Les Genevois veulent assouplir les règles relatives à la suppression des places de stationnement. Destinée à créer des voies de bus et pistes cyclables, la mesure est acceptée dimanche par 58,55% de «oui».
Source: KEYSTONE/SALVATORE DI NOLFI

A Genève, l'assouplissement des règles en vue de la suppression de 4000 places de stationnement est largement soutenu. Destinée à créer des voies de bus et pistes cyclables, la mesure est acceptée dimanche par 58,55% de «oui».

Proposée par le Conseil d'Etat, la modification de la loi genevoise d'application de la législation fédérale sur la circulation routière a été adoptée par le Parlement mais attaquée par voie référendaire par le TCS et la Nouvelle organisation des entrepreneurs, qui réunit les petits commerçants. Cette révision assouplit l'obligation de remplacer toute place de parc supprimée dans les rues du cœur de l’agglomération.

Le sujet a fait l'objet de vifs débats par le passé à Genève, mais les mentalités évoluent. En 2016, la loi pour une mobilité cohérente et équilibrée était acceptée par 68% des votants. La réforme plébiscitée dimanche doit accélérer sa mise en oeuvre en favorisant la mobilité douce dans et les transports publics au centre-ville. Le taux de participation s'est élevé à 54,16%.

Réforme «pragmatique»

Le conseiller d'Etat Serge Dal Busco, en charge du Département des infrastructures, a défendu une réforme «pragmatique» qui doit permettre de fluidifier le trafic. Il y a un an, il a été suivi par un large front au Parlement, de la gauche au PLR. Dans l'intervalle et en raison des mesures sanitaires, le canton a créé de larges bandes cyclables sur la chaussée, fâchant les automobilistes.

Les décisions récentes du canton en matière de mobilité auraient pu se retourner contre la révision en votation dimanche. Initialement favorable aux nouvelles dispositions, la Fédération genevoise des métiers du bâtiment recommandait de voter «non» en raison de la dégradation de la mobilité à Genève pendant l'été.

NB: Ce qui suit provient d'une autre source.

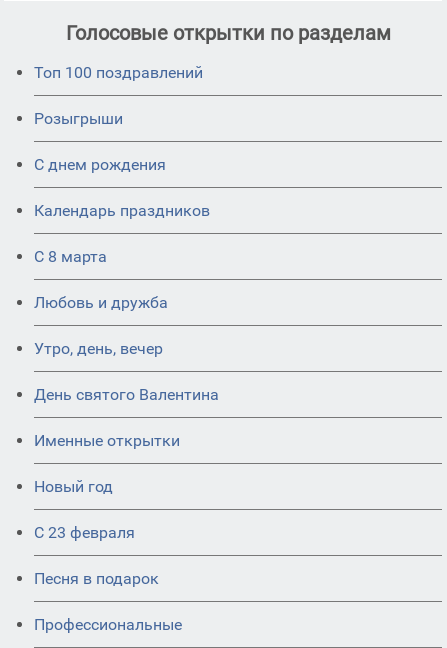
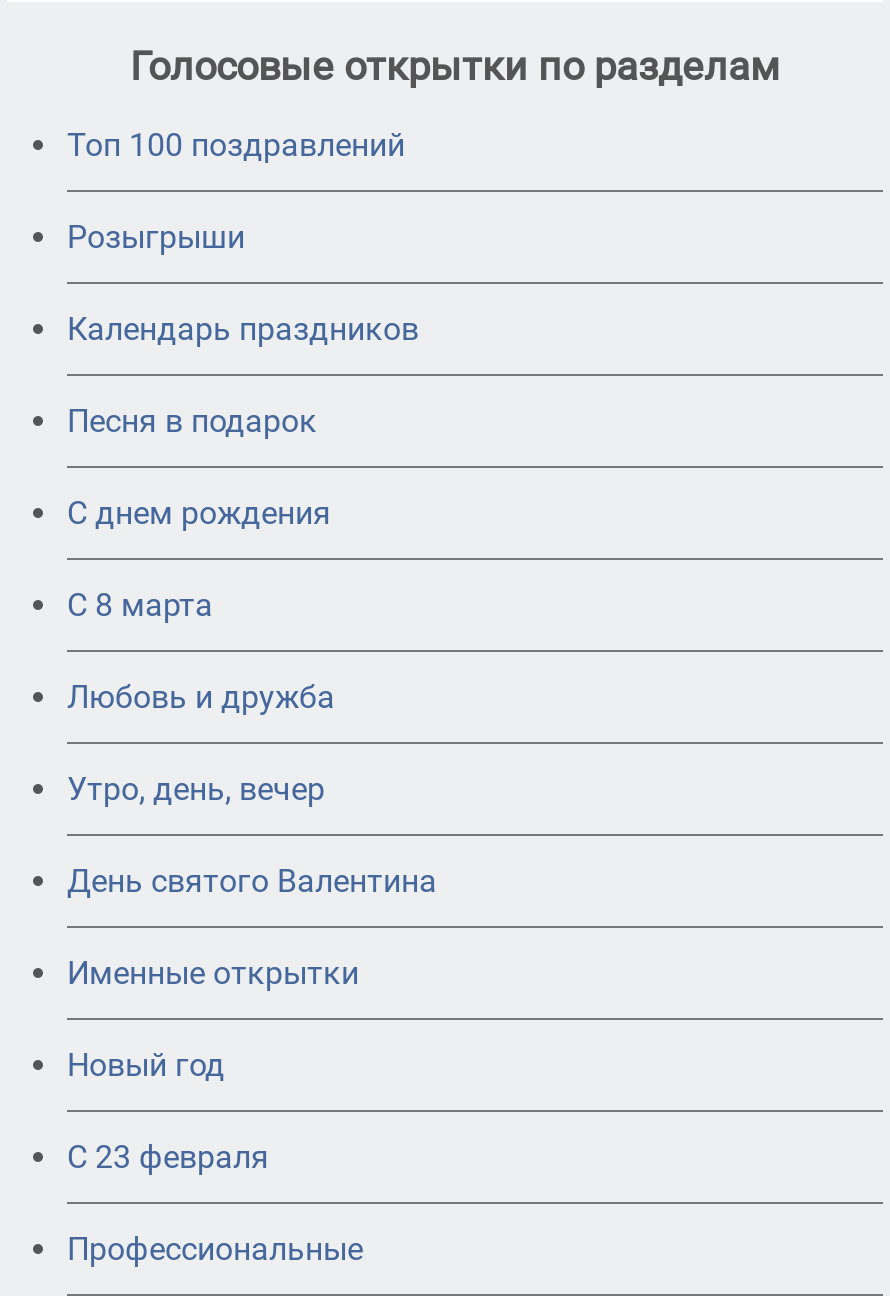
moved [34,155,166,174] -> [67,494,331,532]: С днем рождения
moved [34,201,210,220] -> [67,310,419,348]: Календарь праздников
moved [34,247,219,542] -> [67,586,437,1176]: С 8 марта | Любовь и дружба | Утро, день, вечер | День святого Валентина | Именные открытки | Новый год | С 23 февраля
moved [34,569,159,588] -> [67,402,317,440]: Песня в подарок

Pour une mobilité concertée

Le comité unitaire en faveur de la réforme, qui réunit la gauche, le PDC, le PLR et des associations pour la mobilité douce et de quartier, salue «un premier pas pour une vision apaisée de la mobilité durable». L'UDC et le MCG, en revanche, déplorent une entorse au libre choix du mode de transport, garanti par la constitution genevoise.

Se qualifiant de «seul parti qui défend encore les automobilistes», l'UDC entend lancer une initiative cantonale pour réduire de moitié l'impôt sur les véhicules automobiles. De leur côté, les référendaires appellent à la mise en place d'une «stratégie de mobilité proportionnée et concertée.»